Тем временем Оля, протискиваясь из фойе в зал, заметила в тени балкона, сбоку, стариков Шиллеров. Пани Шиллер, высокая, крупная, ничуть не изменилась, зато старый Шиллер высох, ссутулился, поседел, и глаза у него были не рассеянные, как прежде, а слегка не то изумленные, не то недовольные. Когда Оля приблипилась, он взглянул на нее недоверчиво и – ей не хотелось даже поверить в это – явно неприязненно.
– Я так давно вас не видела, вы все время скрываетесь у себя на сахарном заводе. Даже в Варшаву не наезжаете?
– Муж иногда бывает, – отвечала за обоих пани Шиллер, – но только по делам. Наведается – и тут же назад. На заводе очень много работы, а в его возрасте…
– Слава богу, что вы хоть сюда смогли приехать.
– На концерт Эльжуни? Тут уж пришлось. Хотя, знаете, сейчас в сахарном деле самая горячка. Но на концерт Эльжуни…
– Ах, как она чудесно поет, правда?
– Ну что мы, старики, можем сказать? – отозвалась пани Шиллер. – Слушаем как завороженные, тай годи! – добавила она по-украински.
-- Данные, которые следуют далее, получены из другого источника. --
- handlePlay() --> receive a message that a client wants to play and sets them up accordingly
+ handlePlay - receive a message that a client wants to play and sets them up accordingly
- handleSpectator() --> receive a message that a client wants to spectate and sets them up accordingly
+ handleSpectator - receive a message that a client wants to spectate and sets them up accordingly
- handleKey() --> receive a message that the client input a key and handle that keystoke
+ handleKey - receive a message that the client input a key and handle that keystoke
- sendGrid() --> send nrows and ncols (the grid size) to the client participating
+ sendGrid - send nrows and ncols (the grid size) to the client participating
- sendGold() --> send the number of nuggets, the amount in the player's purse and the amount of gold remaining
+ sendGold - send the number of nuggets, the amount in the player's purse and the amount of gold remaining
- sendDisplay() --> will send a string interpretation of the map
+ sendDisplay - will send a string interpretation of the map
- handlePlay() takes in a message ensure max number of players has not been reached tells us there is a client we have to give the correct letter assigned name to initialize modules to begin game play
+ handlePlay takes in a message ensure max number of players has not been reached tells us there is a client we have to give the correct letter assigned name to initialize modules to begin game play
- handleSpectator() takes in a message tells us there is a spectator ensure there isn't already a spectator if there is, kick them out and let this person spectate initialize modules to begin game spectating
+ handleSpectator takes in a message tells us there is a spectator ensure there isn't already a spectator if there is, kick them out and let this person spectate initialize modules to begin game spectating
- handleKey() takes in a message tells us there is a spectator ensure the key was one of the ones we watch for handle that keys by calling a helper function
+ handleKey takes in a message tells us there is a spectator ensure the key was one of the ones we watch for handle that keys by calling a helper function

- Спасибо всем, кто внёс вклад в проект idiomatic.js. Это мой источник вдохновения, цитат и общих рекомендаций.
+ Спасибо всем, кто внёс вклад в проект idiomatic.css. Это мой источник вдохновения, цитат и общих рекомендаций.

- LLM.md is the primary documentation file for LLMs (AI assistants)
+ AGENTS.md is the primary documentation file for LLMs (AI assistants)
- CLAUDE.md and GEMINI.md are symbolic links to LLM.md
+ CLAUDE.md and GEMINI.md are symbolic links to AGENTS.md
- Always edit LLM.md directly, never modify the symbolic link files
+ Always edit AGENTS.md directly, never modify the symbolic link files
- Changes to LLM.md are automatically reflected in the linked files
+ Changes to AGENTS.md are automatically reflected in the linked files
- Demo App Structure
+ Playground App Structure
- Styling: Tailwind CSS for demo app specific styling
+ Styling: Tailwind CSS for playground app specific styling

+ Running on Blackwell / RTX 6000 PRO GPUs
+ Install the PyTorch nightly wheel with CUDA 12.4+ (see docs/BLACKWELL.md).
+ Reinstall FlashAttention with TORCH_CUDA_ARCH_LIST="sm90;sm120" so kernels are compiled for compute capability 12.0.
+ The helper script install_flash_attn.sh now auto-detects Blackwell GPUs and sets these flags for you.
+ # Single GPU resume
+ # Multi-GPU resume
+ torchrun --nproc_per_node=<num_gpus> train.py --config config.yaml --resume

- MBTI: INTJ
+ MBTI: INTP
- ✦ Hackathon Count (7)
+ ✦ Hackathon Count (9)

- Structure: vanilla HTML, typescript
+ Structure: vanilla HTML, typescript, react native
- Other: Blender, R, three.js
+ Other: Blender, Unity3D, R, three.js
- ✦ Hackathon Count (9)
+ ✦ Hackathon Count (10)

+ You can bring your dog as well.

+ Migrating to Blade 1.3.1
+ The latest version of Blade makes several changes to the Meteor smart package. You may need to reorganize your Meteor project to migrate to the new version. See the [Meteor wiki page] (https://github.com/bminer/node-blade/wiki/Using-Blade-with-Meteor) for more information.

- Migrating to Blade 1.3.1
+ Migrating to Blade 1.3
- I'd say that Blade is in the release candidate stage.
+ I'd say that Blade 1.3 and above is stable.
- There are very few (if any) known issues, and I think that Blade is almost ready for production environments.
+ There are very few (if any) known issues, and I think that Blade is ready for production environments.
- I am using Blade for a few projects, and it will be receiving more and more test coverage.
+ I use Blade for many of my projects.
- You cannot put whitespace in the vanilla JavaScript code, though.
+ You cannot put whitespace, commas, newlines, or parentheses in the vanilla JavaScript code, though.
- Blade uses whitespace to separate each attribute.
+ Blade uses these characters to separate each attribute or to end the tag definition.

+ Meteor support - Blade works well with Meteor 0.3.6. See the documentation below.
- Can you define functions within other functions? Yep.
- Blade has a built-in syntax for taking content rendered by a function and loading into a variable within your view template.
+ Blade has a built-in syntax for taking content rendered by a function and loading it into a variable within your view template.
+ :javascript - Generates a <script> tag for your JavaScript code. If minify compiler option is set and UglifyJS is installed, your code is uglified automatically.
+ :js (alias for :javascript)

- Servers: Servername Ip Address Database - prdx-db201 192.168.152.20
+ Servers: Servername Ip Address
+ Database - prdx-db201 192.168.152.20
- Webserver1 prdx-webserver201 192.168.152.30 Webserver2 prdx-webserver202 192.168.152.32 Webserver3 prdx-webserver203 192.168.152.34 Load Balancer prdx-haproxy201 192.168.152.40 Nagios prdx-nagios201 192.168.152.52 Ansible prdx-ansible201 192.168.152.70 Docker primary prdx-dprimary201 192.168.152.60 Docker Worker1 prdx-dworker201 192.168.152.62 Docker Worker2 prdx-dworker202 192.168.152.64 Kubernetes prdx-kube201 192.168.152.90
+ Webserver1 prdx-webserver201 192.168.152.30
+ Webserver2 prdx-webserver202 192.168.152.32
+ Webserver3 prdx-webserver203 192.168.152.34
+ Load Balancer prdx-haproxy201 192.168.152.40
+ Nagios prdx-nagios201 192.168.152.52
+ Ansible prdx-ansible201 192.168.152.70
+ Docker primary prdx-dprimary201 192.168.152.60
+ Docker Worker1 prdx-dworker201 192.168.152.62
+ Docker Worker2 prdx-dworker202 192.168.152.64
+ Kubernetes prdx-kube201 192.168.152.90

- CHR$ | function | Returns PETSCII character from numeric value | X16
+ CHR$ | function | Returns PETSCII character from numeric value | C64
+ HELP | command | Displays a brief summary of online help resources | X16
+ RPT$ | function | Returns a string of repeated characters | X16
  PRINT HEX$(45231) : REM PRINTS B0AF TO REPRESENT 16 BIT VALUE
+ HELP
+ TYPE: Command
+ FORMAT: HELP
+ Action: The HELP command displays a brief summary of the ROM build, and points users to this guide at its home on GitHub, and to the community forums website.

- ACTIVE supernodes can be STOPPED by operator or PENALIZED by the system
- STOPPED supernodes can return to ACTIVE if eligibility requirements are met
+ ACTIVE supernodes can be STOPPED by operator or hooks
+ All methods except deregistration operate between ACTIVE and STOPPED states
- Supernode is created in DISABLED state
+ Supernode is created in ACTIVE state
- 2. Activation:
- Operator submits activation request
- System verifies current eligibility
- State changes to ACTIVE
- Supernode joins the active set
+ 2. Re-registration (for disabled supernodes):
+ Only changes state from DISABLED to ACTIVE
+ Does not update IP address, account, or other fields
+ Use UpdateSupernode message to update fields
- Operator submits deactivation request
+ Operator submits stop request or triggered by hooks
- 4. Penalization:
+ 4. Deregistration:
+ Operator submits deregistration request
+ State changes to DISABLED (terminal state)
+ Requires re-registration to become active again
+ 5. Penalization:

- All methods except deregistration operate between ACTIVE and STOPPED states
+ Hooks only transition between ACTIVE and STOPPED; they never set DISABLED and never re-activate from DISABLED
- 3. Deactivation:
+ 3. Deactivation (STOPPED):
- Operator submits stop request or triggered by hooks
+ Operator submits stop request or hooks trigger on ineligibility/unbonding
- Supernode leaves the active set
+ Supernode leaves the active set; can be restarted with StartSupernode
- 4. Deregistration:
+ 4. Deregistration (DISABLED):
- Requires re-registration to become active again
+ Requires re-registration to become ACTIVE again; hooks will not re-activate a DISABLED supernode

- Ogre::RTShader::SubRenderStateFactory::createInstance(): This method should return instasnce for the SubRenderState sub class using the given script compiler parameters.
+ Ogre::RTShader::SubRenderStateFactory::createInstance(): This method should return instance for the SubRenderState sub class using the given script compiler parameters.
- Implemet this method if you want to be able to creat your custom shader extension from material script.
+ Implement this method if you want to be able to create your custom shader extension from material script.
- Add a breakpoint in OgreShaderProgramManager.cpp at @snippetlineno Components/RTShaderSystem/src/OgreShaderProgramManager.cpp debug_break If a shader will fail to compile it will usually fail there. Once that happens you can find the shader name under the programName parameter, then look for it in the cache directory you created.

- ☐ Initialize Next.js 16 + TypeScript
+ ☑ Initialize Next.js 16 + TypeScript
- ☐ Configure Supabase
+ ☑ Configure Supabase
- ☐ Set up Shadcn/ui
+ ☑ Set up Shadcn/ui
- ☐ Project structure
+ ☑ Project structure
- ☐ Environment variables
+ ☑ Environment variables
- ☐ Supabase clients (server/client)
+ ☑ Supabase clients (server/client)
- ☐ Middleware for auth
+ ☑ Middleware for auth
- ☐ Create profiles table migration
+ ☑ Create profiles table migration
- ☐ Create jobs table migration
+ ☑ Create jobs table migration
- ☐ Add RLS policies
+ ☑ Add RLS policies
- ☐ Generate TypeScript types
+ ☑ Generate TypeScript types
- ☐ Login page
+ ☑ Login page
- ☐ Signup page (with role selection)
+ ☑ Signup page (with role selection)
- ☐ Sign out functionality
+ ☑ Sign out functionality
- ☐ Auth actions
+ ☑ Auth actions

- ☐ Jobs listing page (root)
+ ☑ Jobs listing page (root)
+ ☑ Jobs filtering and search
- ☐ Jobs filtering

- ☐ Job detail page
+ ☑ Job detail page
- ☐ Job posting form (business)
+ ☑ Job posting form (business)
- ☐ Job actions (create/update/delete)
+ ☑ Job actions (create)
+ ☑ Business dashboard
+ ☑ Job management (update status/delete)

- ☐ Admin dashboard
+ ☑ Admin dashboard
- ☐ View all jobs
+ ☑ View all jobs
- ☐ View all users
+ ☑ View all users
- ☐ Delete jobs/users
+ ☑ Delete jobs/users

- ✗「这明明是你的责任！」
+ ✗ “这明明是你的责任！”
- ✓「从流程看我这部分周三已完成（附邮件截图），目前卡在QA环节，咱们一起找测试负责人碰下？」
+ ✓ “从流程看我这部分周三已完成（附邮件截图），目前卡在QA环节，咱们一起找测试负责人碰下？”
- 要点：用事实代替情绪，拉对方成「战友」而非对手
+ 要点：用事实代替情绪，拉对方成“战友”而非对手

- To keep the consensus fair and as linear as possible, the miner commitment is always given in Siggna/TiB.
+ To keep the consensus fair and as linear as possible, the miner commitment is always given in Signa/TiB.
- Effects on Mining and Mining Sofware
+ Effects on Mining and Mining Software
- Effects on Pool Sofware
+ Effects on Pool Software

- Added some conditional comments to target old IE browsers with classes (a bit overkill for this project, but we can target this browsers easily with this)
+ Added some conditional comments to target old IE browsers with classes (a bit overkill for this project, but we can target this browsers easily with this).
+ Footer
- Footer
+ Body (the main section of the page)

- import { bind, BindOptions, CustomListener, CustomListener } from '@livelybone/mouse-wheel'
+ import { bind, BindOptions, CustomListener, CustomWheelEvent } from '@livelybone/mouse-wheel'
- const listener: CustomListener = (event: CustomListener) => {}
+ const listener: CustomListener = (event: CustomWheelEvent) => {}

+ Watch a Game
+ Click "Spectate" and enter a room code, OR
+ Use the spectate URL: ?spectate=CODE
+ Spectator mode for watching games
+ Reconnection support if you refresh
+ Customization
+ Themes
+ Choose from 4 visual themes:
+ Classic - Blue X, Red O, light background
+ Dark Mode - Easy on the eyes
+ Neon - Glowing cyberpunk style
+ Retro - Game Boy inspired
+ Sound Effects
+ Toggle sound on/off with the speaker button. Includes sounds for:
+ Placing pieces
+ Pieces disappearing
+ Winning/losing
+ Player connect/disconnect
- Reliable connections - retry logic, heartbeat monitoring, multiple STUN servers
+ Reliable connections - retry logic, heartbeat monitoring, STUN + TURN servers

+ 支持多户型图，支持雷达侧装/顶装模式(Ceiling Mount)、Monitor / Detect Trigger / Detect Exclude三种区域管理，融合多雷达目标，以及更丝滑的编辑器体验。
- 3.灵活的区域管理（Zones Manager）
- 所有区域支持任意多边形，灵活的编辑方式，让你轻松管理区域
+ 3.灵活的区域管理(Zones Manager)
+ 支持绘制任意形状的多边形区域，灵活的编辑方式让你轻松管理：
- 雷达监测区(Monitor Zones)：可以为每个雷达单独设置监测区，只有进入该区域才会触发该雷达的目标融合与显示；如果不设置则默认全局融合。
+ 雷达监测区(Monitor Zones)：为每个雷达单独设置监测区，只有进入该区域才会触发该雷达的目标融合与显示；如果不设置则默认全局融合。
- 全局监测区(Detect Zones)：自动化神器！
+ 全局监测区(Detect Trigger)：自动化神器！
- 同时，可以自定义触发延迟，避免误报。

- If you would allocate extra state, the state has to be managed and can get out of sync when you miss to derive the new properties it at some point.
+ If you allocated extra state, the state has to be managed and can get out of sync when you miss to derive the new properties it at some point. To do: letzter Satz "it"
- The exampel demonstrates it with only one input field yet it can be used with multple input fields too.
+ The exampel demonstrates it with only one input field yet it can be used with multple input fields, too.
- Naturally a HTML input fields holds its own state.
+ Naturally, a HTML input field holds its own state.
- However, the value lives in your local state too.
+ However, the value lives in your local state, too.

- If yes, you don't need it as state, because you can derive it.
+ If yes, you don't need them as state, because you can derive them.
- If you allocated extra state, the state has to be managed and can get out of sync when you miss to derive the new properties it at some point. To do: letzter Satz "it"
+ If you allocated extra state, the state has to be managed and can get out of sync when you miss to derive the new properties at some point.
В этот момент старый Шиллер кинул на Олю, все так же украдкой, довольно нелюбезный взгляд.
– Вы не разделяете восхищения вашей супруги? – без обиняков спросила его Оля.
Шиллер раздраженно поерзал в кресле.
– Признаюсь вам, – ответил он, словно пересиливая себя, – я не понимаю своих детей.
Оля почувствовала себя неловко. Пани Шиллер постаралась как-то сгладить впечатление от слов мужа.
– Он никогда не говорит того, что думает, – с улыбкой заметила она. – Я убеждена, что песни Эдгара тронули его.
– В какой-то мере, – отозвался старый Шиллер, точно возвращаясь на землю. – И вместе с тем меня это очень смущает. В искусстве, на мой взгляд, слишком много от самообнажения. Да, признаюсь, я испытываю смущение, когда вижу на сцене свою дочь, разряженную, накрашенную, с перьями на голове, раскрывающую всем этим людям мысли моего сына. Que voulez-vous? C’est trop fort pour moi[97]97
Что вы хотите? Это выше моих сил (франц.).
[Закрыть].
– Нельзя отказать ему в правоте, – сказала пани Шиллер, сконфуженно поглядывая на Олю. – Нечто подобное чувствую и я.
Оля нерешительно пожала плечами.
– Они создают для нас столько прекрасного!
– Да, вероятно, – вздохнула пани Шиллер, – но для нас они прежде всего наши родные дети.
Старый Шиллер потянул носом и громко фыркнул.
– Ничего не поделаешь. Дети всегда не такие, как родители.